DATA FOR REVIEW:
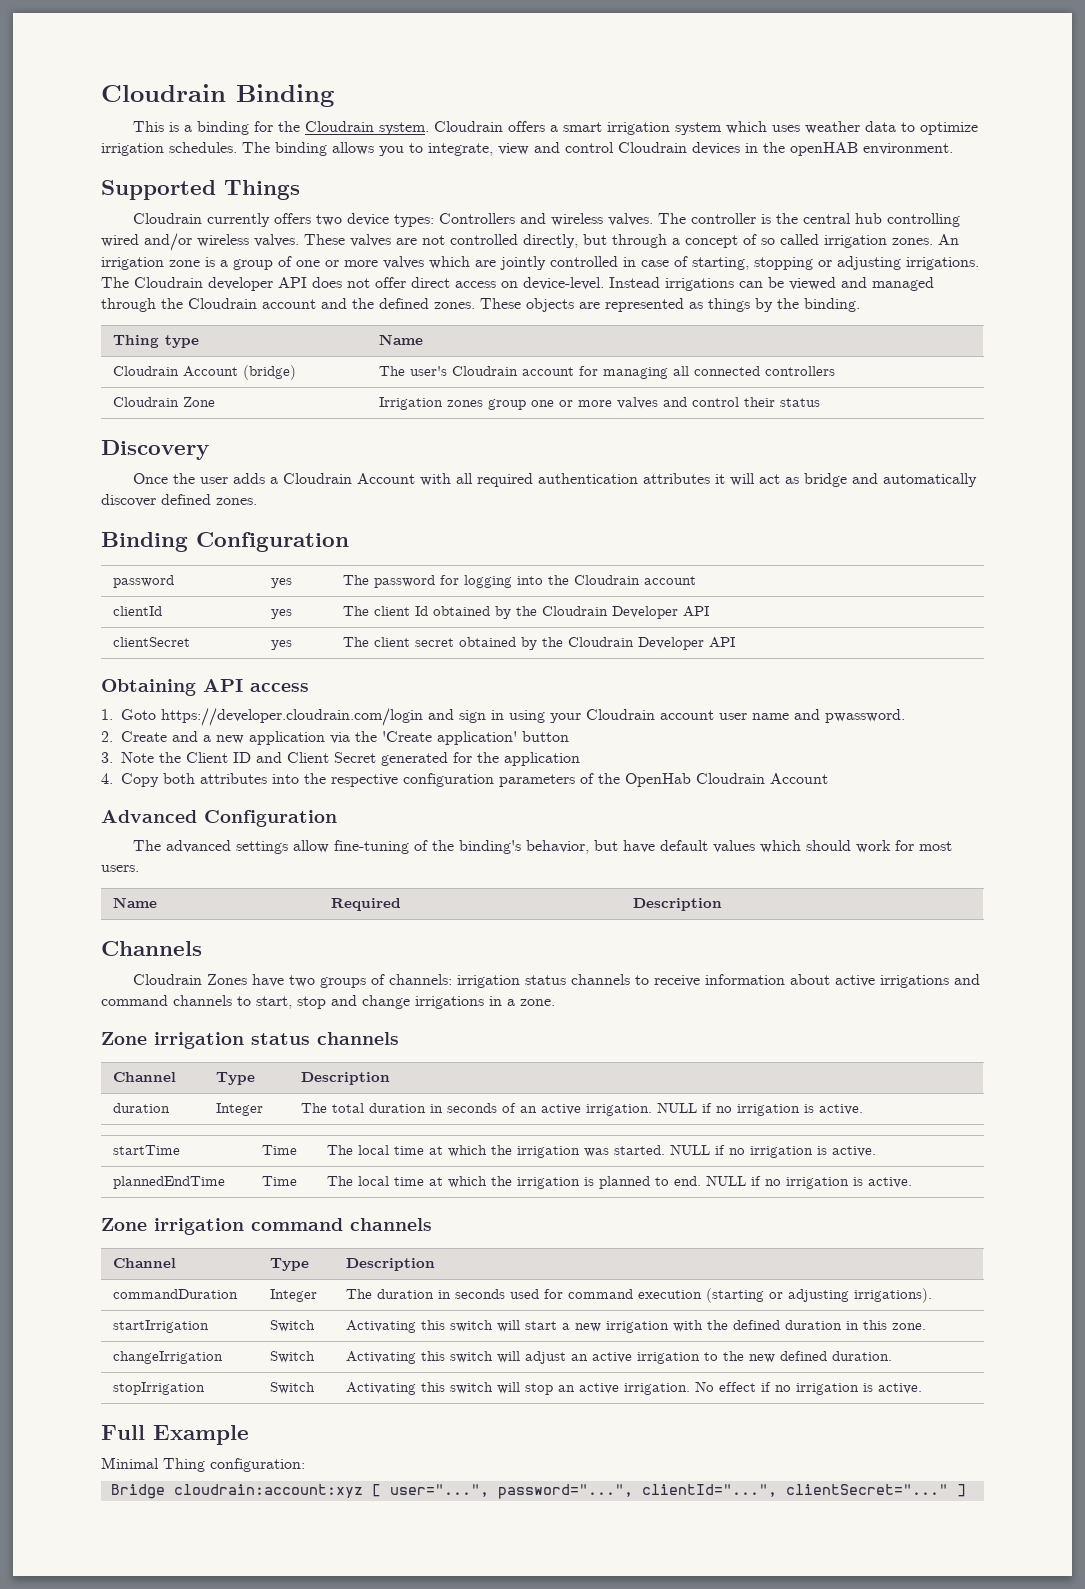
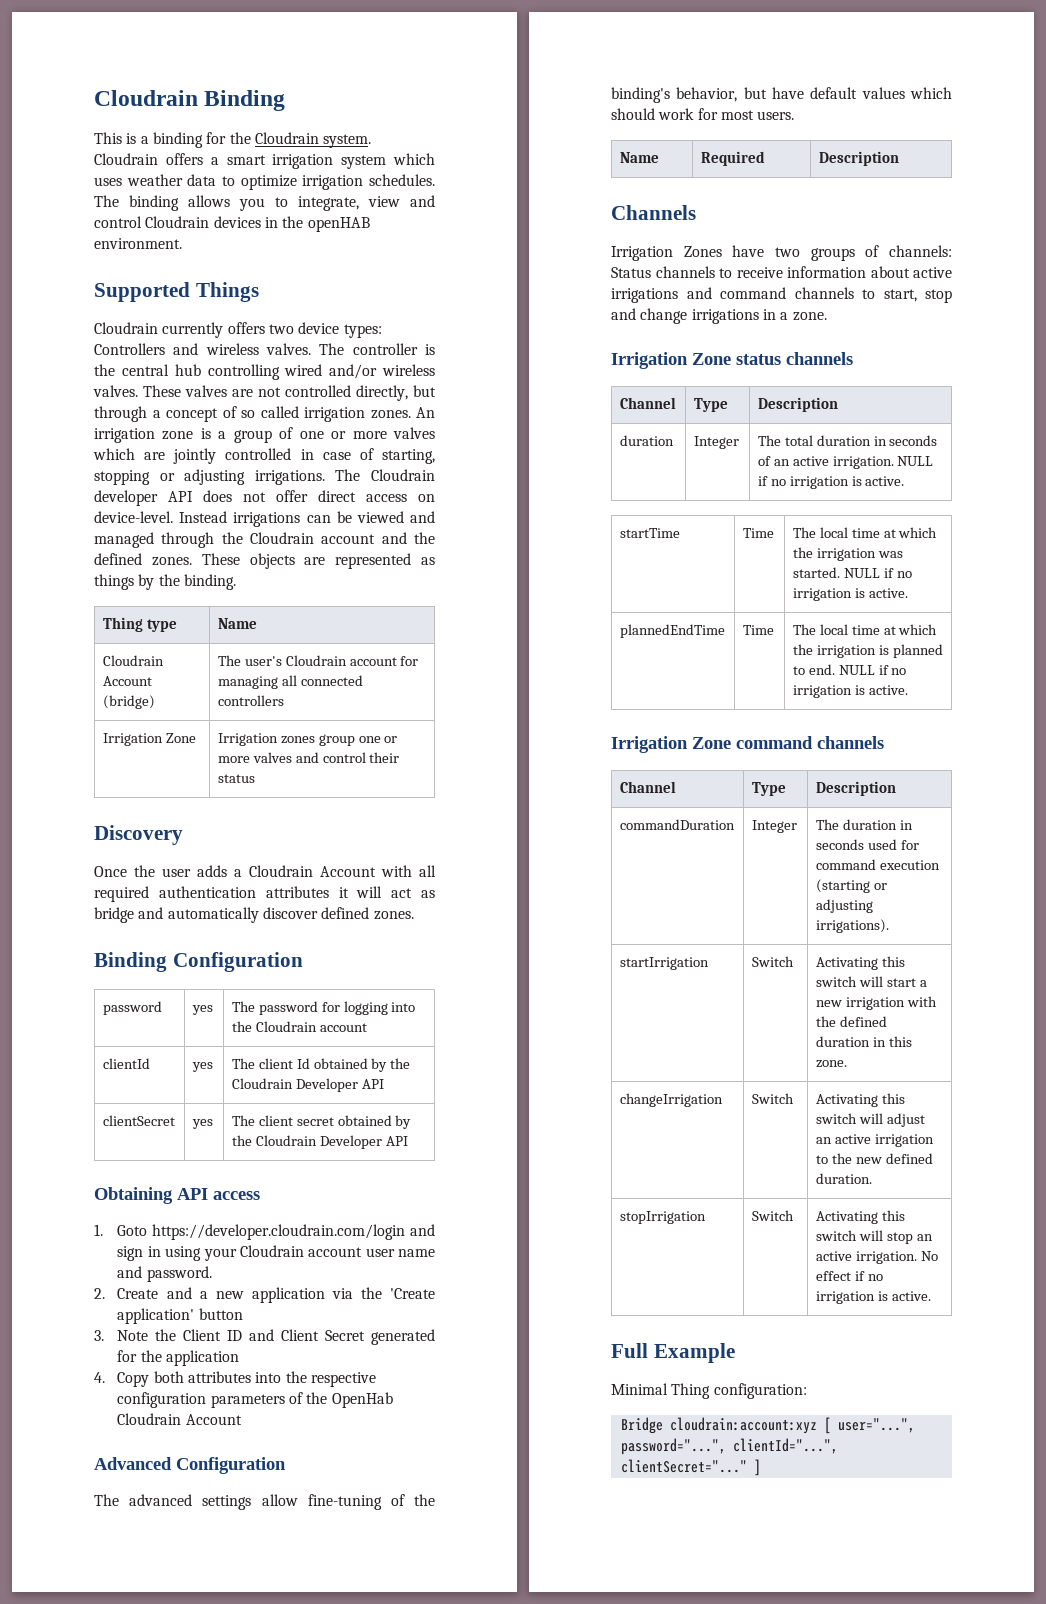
- Cloudrain Zone | Irrigation zones group one or more valves and control their status
+ Irrigation Zone | Irrigation zones group one or more valves and control their status
- 1. Goto https://developer.cloudrain.com/login and sign in using your Cloudrain account user name and pwassword.
+ 1. Goto https://developer.cloudrain.com/login and sign in using your Cloudrain account user name and password.
- Cloudrain Zones have two groups of channels: irrigation status channels to receive information about active irrigations and command channels to start, stop and change irrigations in a zone.
+ Irrigation Zones have two groups of channels: Status channels to receive information about active irrigations and command channels to start, stop and change irrigations in a zone.
- Zone irrigation status channels
+ Irrigation Zone status channels
- Zone irrigation command channels
+ Irrigation Zone command channels

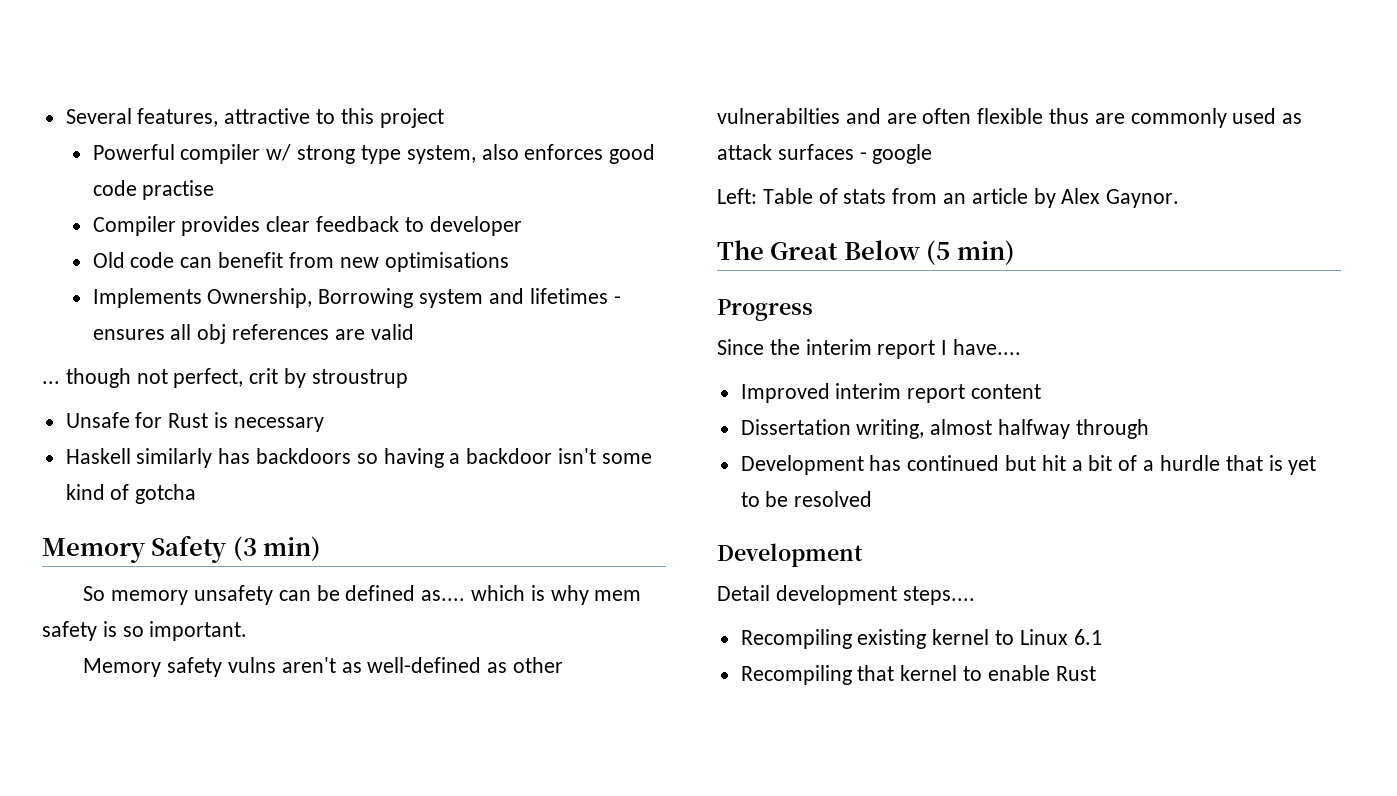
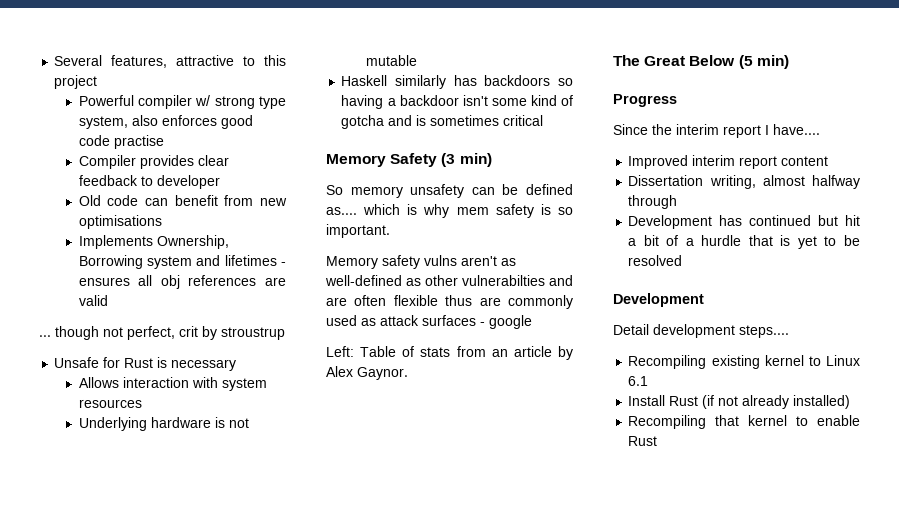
+ Allows interaction with system resources
+ Underlying hardware is not mutable
- Haskell similarly has backdoors so having a backdoor isn't some kind of gotcha
+ Haskell similarly has backdoors so having a backdoor isn't some kind of gotcha and is sometimes critical
+ Install Rust (if not already installed)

PROBLEM TO SOLVE:
Among the entries, copy every line containing the word "start".

SOLUTION BELOW:
- Cloudrain Zones have two groups of channels: irrigation status channels to receive information about active irrigations and command channels to start, stop and change irrigations in a zone.
+ Irrigation Zones have two groups of channels: Status channels to receive information about active irrigations and command channels to start, stop and change irrigations in a zone.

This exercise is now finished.